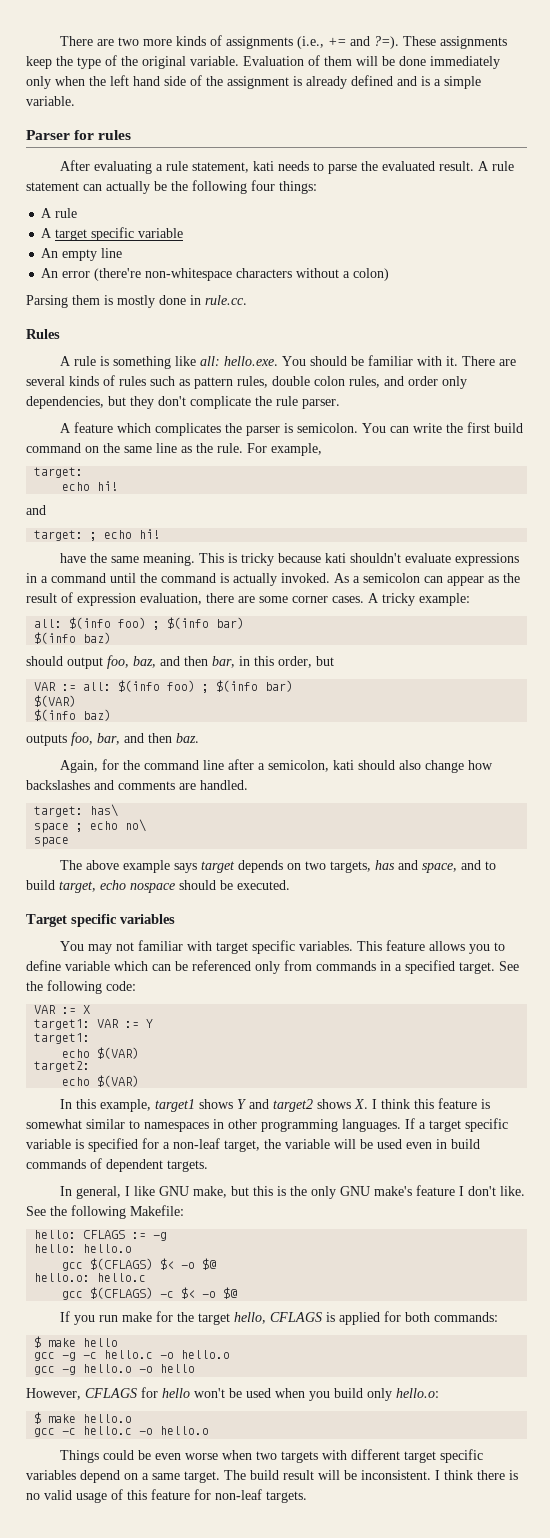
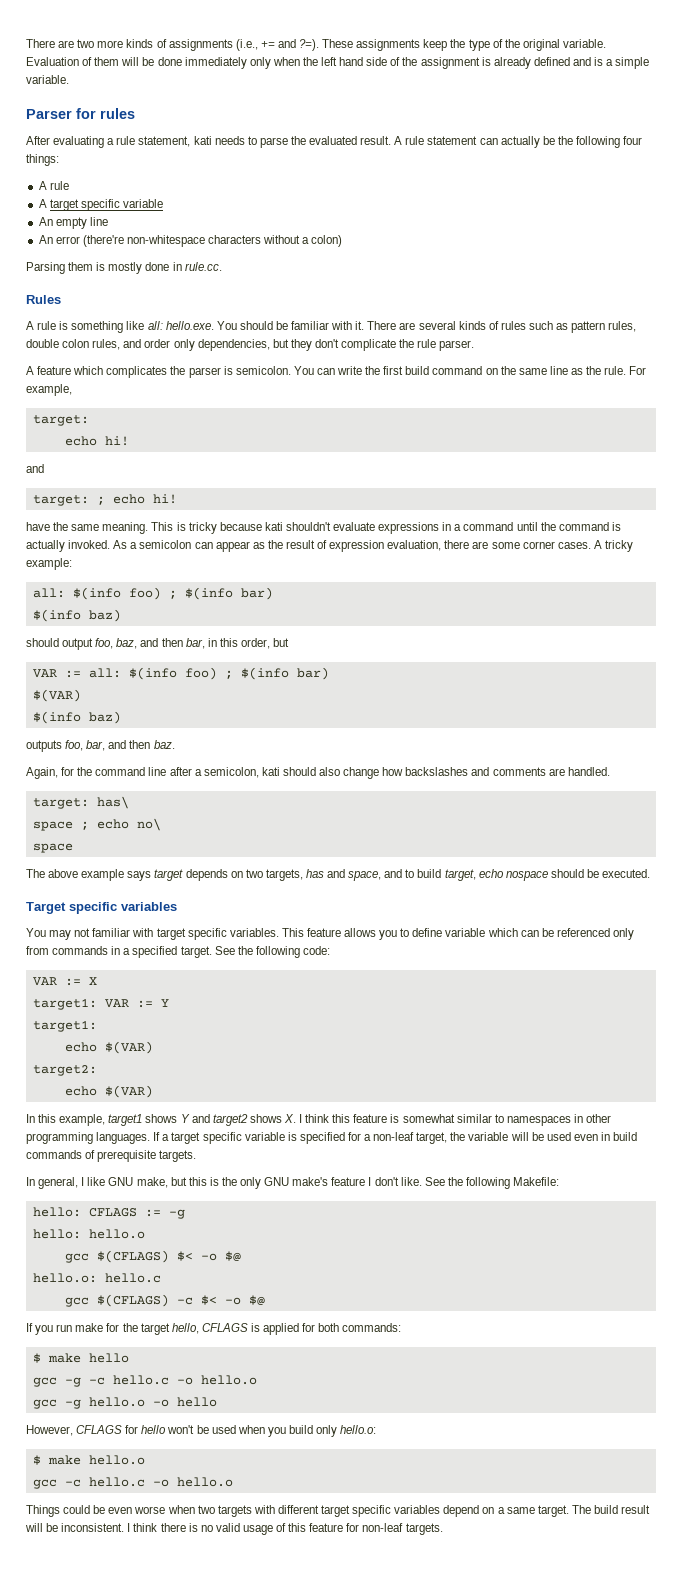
[106,1159,163,1172] dependent -> [97,1150,157,1162] prerequisite

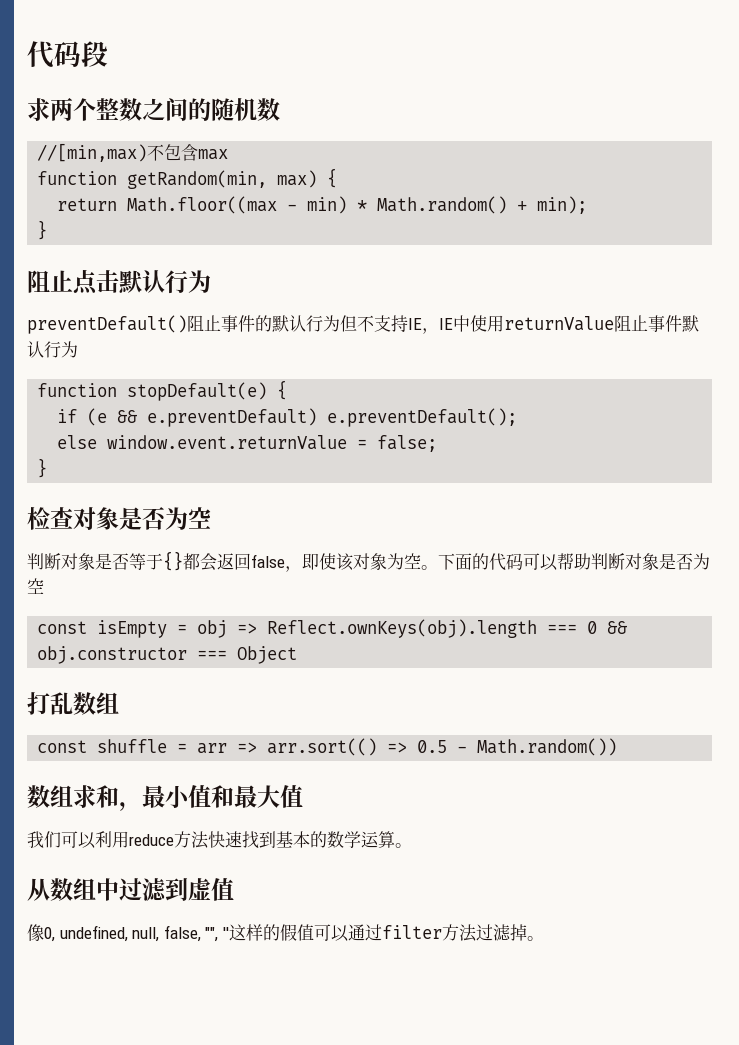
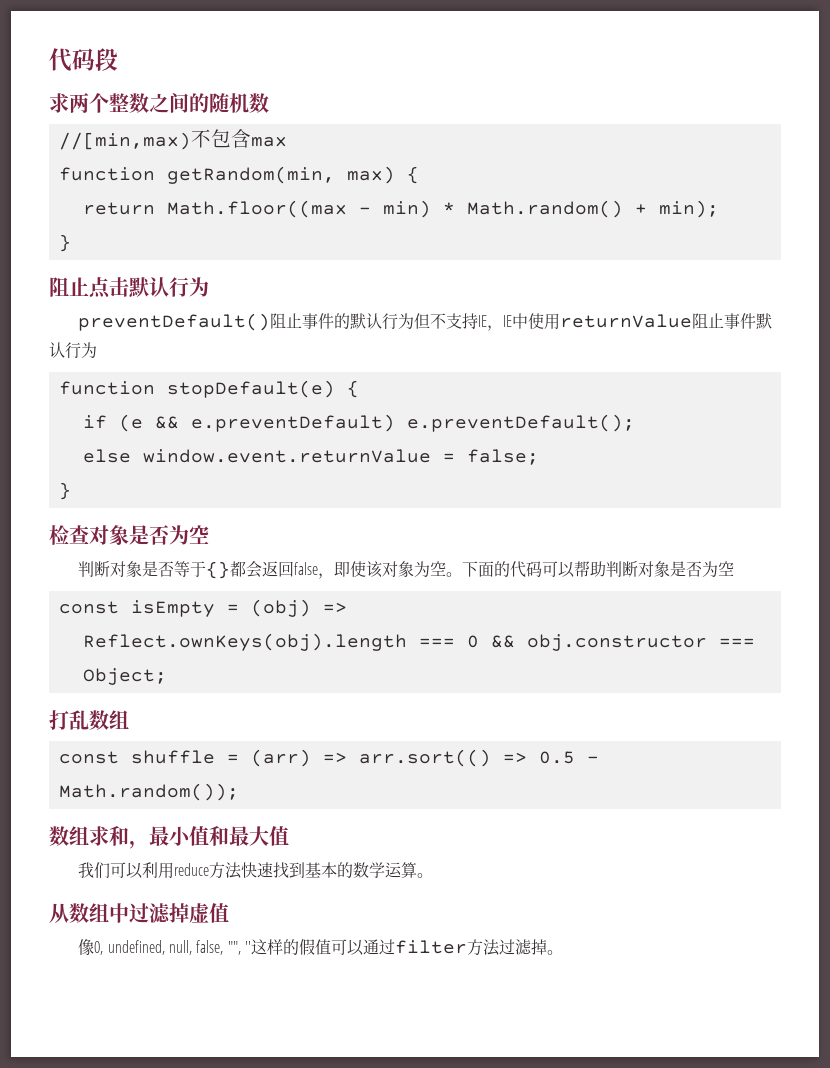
[197,620,258,638] obj => -> [250,599,347,617] (obj) => //
[237,646,298,664] Object -> [82,668,167,685] Object;
[197,743,228,754] arr -> [250,749,311,767] (arr)
[477,738,618,756] Math.random()) -> [58,783,239,801] Math.random());
[165,878,188,901] 到 -> [169,903,189,923] 掉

════════

- [WORK ORDER]
From the line containing "[237,646,298,664] Object ->" down to the final line of the records above, copy everything exactly and include nothing else.

- [TASK SOLUTION]
[237,646,298,664] Object -> [82,668,167,685] Object;
[197,743,228,754] arr -> [250,749,311,767] (arr)
[477,738,618,756] Math.random()) -> [58,783,239,801] Math.random());
[165,878,188,901] 到 -> [169,903,189,923] 掉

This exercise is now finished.